### Supplied entries
========================

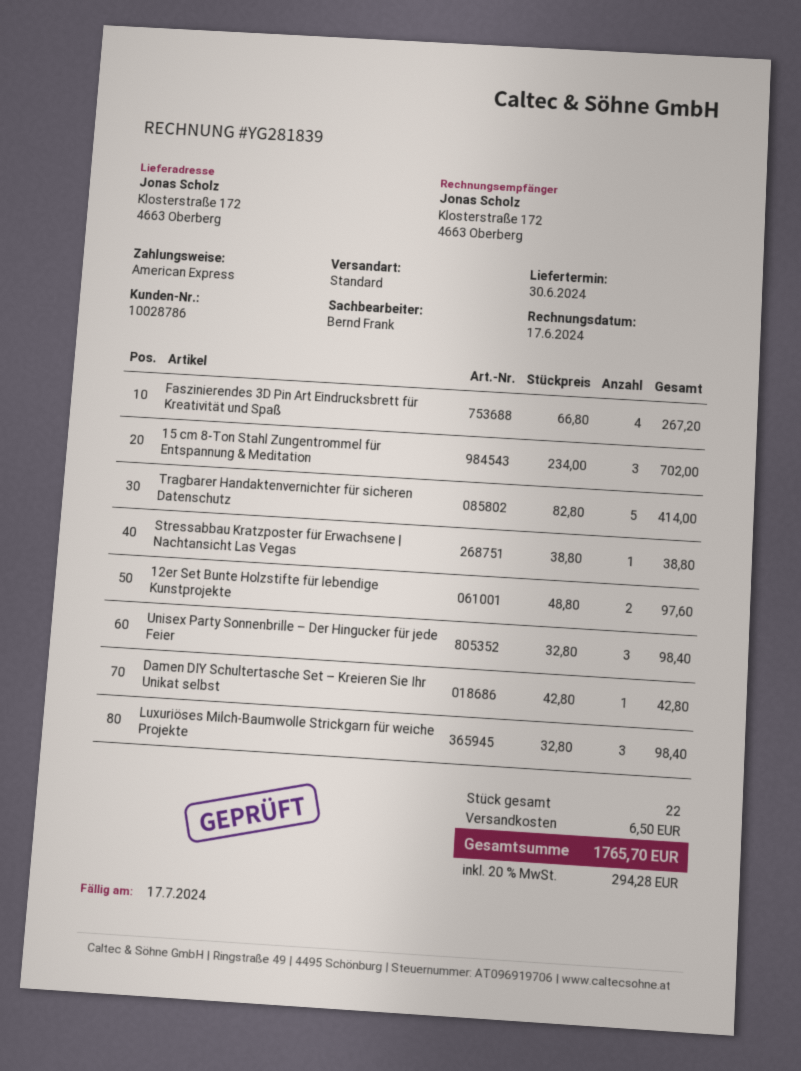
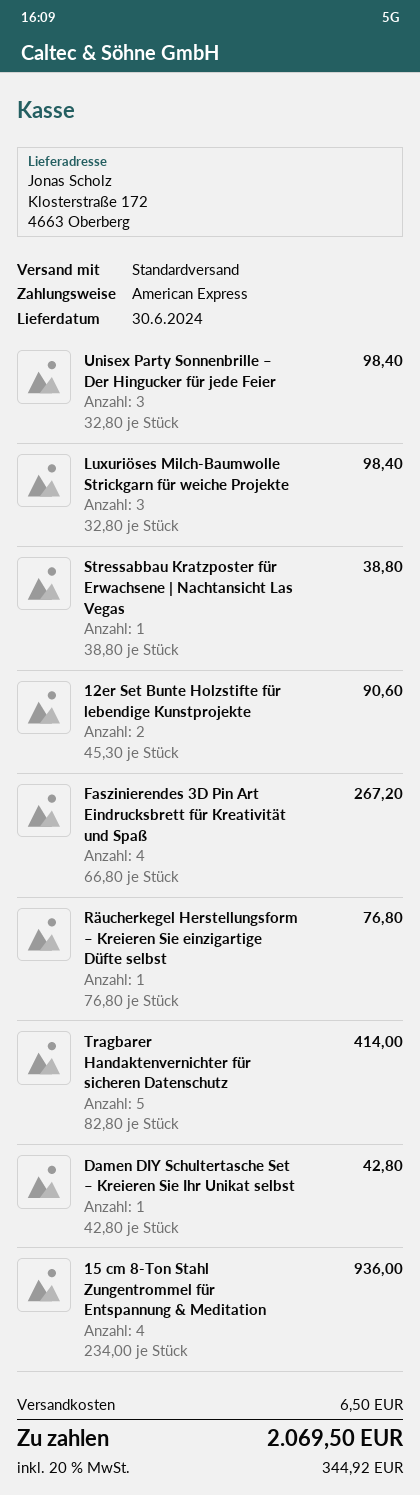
15 cm 8-Ton Stahl Zungentrommel für Entspannung & Meditation: 3 x 234.00 = 702.00 -> 4 x 234.00 = 936.00
12er Set Bunte Holzstifte für lebendige Kunstprojekte: 2 x 48.80 = 97.60 -> 2 x 45.30 = 90.60
Räucherkegel Herstellungsform – Kreieren Sie einzigartige Düfte selbst: none -> 1 x 76.80 = 76.80
tax: 20% = 294.28 -> 20% = 344.92
total: 1765.70 -> 2069.50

========================

All of the lines above should be retyped precisely, apart from the pictures.

15 cm 8-Ton Stahl Zungentrommel für Entspannung & Meditation: 3 x 234.00 = 702.00 -> 4 x 234.00 = 936.00
12er Set Bunte Holzstifte für lebendige Kunstprojekte: 2 x 48.80 = 97.60 -> 2 x 45.30 = 90.60
Räucherkegel Herstellungsform – Kreieren Sie einzigartige Düfte selbst: none -> 1 x 76.80 = 76.80
tax: 20% = 294.28 -> 20% = 344.92
total: 1765.70 -> 2069.50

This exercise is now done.